Testulea
- Conservation status: Endangered (IUCN 2.3)

Scientific classification
- Kingdom: Plantae
- Clade: Tracheophytes
- Clade: Angiosperms
- Clade: Eudicots
- Clade: Rosids
- Order: Malpighiales
- Family: Ochnaceae
- Subfamily: Ochnoideae
- Tribe: Testuleeae J.V.Schneid.
- Genus: Testulea Pellegr.
- Species: T. gabonensis
- Binomial name: Testulea gabonensis Pellegr.

= Testulea =

- Genus: Testulea
- Species: gabonensis
- Authority: Pellegr.
- Conservation status: EN
- Parent authority: Pellegr.

Genus of plants

Testulea is a monotypic genus of plants in the family Ochnaceae. It contains only one species, Testulea gabonensis, an endangered species native to Central Africa.

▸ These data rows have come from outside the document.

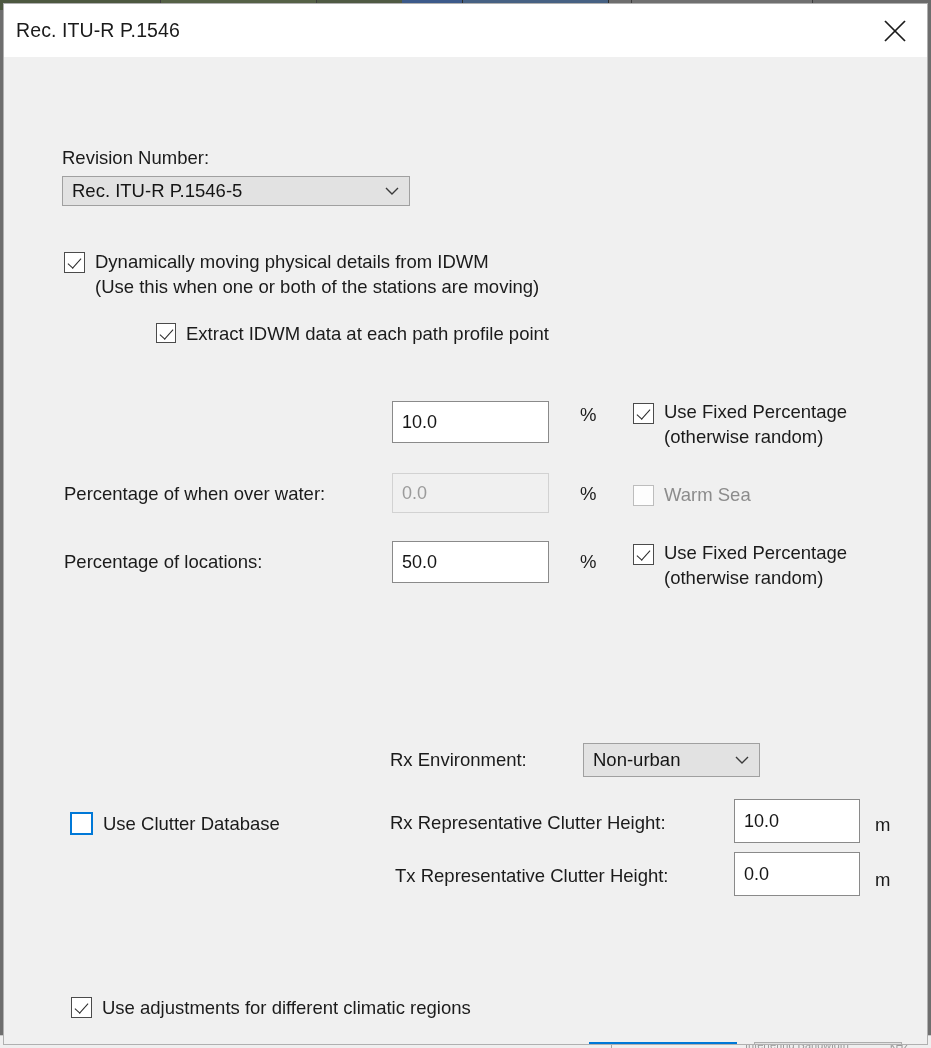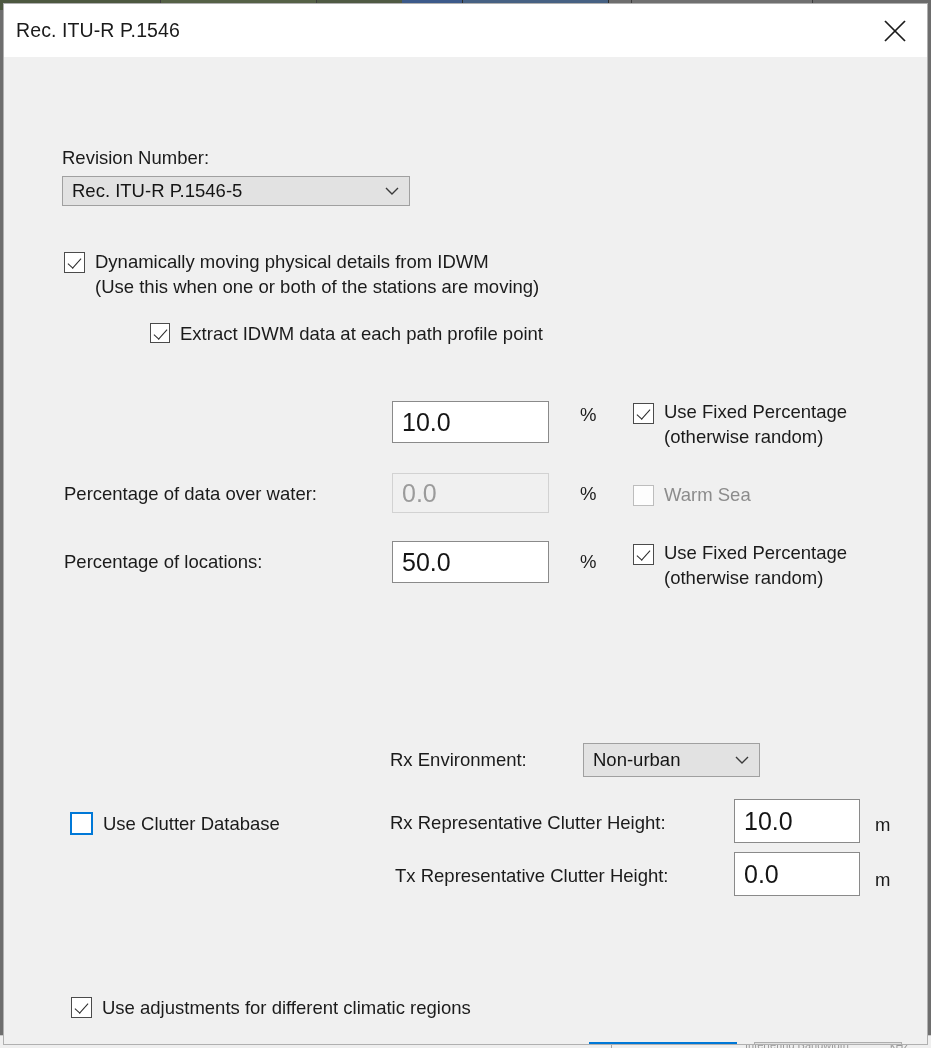--- a/index.html
+++ b/index.html
@@ -239,7 +239,7 @@
       </span>
     </div>
 
-    <div class="abs cb-row" style="left:106px; top:264px;padding-left:40px;">
+    <div class="abs cb-row" style="left:112px; top:264px;padding-left:40px;">
       <span class="cb checked" style="width:20px;height:20px;margin-top:2px;"></span>
       <span class="lbl txt">Extract IDWM data at each path profile point</span>
     </div>

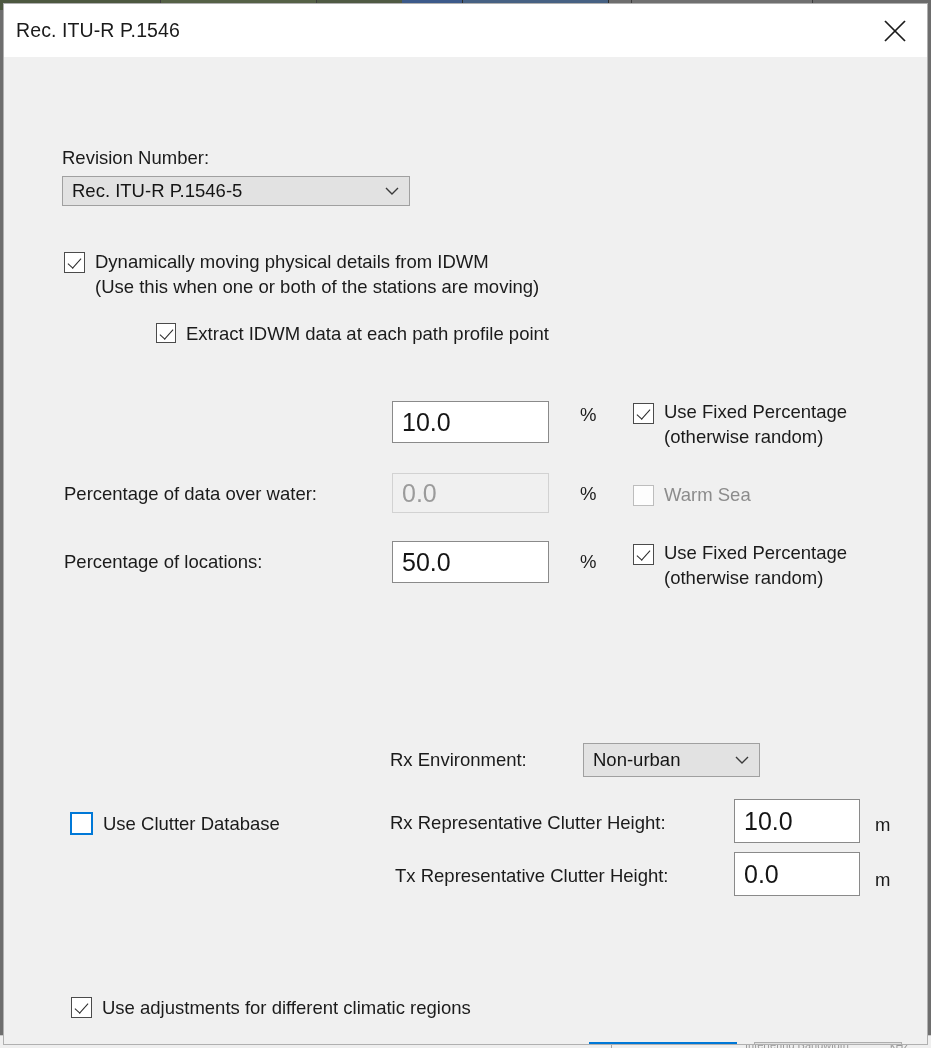--- a/index.html
+++ b/index.html
@@ -132,7 +132,7 @@
     display: flex;
     align-items: center;
     padding-left: 9px;
-    font-size: 25px;
+    font-size: 18px;
     color: #151515;
     cursor: text;
   }

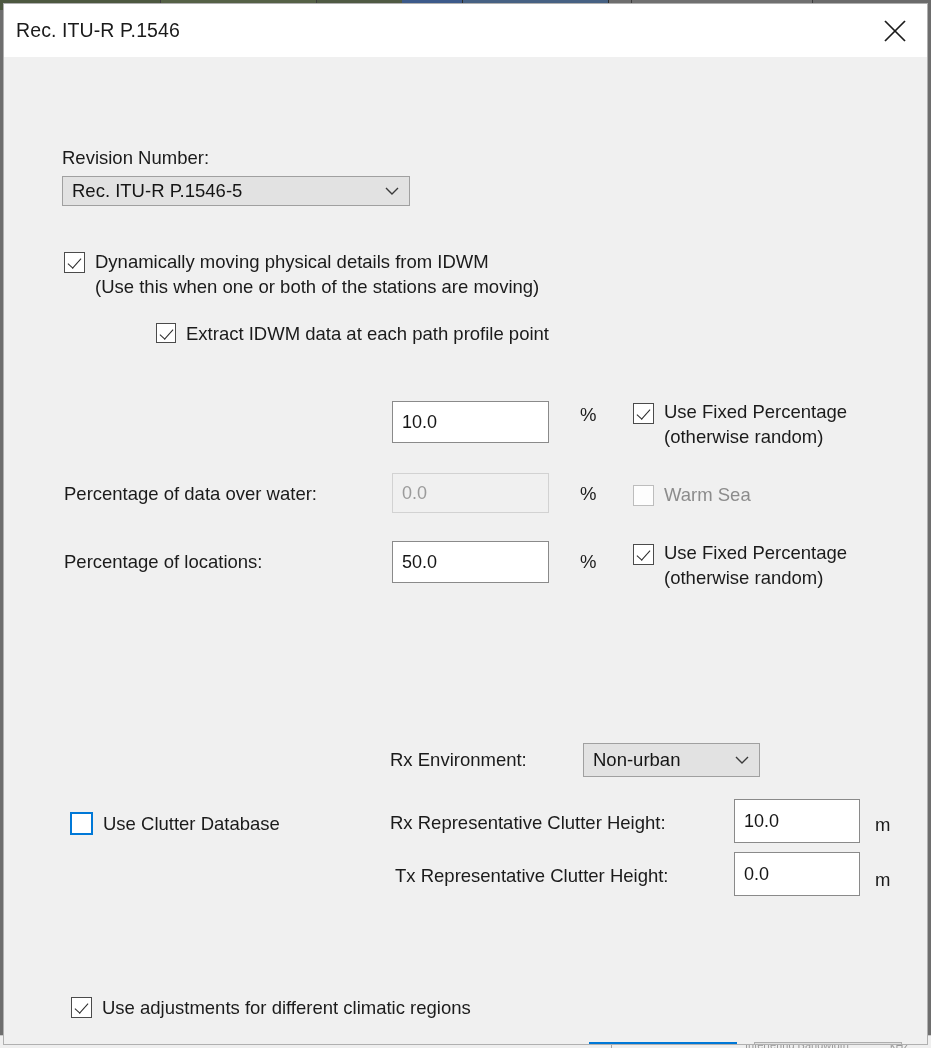--- a/index.html
+++ b/index.html
@@ -256,7 +256,7 @@
       </span>
     </div>
 
-    <div class="abs lbl" style="left:60px; top:426px;">Percentage of data over water:</div>
+    <div class="abs lbl" style="left:60px; top:426px;">Percentage of when over water:</div>
     <div class="abs tbox disabled" style="left:388px; top:416px; width:157px; height:40px;">
       <span>0.0</span>
     </div>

==Distribution and habitat==
Testulea gabonensis is native to Cameroon, Equatorial Guinea, Gabon, and the Republic of the Congo, where it grows in primary rainforests. It is usually scattered at low densities throughout its habitat and prefers humid, well-drained locations.

==Description==
Testulea gabonensis is a medium to large tree growing up to 50 m tall. The trunk is typically straight and cylindrical, growing up to 120 cm in diameter, with steep buttresses up to 3 m high. The yellowish-grey or yellowish-brown bark is scaly and falls away in small patches. The leaves are oblanceolate in shape, measuring 20–35 cm long and 4–8 cm wide. The tip of the leaf is short and pointed, and the edges are slight wavy. The leaves are arranged spirally, clustering near the tips of the branches. The inflorescence is a false raceme that grows up to 35 cm long, with flowers arranged in groups of three or four. The bisexual flowers are zygomorphic and tetramerous. The flowers may be yellowish-white to pink in colour and are borne on pedicels measuring approximately 1.5 cm long. The petals and sepals are of unequal sizes, with the petals ranging from 1 cm to 1.5 cm long. Several staminodes are fused to form a long tube. The fruit is a rounded, flattened capsule measuring 3–6 cm in diameter with a notch at the top. The seeds are cylindrical, measuring around 1 cm long, with a papery wing that measures around 1.5 cm long.

==Ecology==
Testulea gabonensis typically flowers from December to April, with the seeds dispersed by wind. Grey parrots are known to feed on the seeds.

==Uses==
The wood of Testulea gabonensis is durable and may be used as a substitute for teak. It is traded on the international timber market under the name izombé, and used for boat-building, construction, furniture, mine props, sporting equipment, sculpting, and turnery. The bark is used in traditional medicine.

==Conservation status==
Testulea gabonensis is listed as endangered on the International Union for Conservation of Nature's Red List under criterion A1cd, based on its declining population and continued exploitation for timber. It is overexploited in much of its range, and is vulnerable due to its small distribution and low density.